WHAT YOU HAVE TO DO:
Report all lines of the records that contain "found".

SOURCE RECORDS:
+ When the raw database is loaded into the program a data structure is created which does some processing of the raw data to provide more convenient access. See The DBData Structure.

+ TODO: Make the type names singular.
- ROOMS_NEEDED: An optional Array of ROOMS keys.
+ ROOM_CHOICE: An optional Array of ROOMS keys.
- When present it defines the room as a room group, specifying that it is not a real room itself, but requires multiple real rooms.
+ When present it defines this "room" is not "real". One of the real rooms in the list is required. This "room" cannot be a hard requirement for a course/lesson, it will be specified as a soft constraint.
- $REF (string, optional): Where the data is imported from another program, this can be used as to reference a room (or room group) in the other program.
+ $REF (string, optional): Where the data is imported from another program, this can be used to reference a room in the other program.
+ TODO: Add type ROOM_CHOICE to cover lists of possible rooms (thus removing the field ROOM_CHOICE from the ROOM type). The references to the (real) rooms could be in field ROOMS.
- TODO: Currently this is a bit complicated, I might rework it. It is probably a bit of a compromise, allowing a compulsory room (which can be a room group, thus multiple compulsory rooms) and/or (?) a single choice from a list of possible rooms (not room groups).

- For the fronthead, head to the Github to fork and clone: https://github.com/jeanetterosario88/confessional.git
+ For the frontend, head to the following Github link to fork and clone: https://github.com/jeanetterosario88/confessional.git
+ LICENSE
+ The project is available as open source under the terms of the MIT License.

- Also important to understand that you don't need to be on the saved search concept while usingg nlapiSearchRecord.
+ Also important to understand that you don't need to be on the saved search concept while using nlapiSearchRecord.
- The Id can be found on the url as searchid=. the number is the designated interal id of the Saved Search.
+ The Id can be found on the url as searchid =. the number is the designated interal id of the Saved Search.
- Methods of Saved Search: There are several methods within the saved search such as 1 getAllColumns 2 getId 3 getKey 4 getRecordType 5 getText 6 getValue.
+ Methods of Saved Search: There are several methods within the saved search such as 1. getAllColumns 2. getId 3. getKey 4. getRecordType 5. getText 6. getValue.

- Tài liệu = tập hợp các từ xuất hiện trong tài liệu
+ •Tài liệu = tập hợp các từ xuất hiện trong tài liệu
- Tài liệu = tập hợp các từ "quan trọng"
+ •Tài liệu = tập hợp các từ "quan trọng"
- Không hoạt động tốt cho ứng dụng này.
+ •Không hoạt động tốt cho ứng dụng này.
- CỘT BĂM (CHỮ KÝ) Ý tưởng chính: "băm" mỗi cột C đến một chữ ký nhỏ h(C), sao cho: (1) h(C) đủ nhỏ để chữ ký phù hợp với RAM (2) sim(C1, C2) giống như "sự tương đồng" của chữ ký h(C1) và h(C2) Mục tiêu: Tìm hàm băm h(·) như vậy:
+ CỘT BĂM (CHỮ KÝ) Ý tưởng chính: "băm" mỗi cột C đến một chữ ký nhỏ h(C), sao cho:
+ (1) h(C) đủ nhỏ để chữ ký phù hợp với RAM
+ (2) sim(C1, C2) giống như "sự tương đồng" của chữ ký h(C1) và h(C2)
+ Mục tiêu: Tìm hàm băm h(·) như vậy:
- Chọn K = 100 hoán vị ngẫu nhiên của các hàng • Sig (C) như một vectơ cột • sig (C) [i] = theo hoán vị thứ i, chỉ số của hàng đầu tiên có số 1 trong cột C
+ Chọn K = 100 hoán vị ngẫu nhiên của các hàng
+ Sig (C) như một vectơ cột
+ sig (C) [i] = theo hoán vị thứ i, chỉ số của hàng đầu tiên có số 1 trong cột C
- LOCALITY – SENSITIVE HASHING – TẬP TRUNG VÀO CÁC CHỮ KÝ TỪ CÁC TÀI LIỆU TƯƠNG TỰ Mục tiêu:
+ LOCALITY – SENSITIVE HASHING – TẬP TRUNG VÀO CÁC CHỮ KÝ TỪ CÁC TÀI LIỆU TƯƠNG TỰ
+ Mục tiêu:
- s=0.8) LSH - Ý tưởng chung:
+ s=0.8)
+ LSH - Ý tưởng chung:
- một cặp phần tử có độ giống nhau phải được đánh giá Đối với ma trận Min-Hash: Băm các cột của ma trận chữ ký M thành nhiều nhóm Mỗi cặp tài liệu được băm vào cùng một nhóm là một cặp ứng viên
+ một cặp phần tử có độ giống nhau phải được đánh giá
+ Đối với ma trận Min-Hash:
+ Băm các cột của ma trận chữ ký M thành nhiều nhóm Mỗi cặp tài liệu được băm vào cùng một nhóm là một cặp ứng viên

RESPONSE:
- The Id can be found on the url as searchid=. the number is the designated interal id of the Saved Search.
+ The Id can be found on the url as searchid =. the number is the designated interal id of the Saved Search.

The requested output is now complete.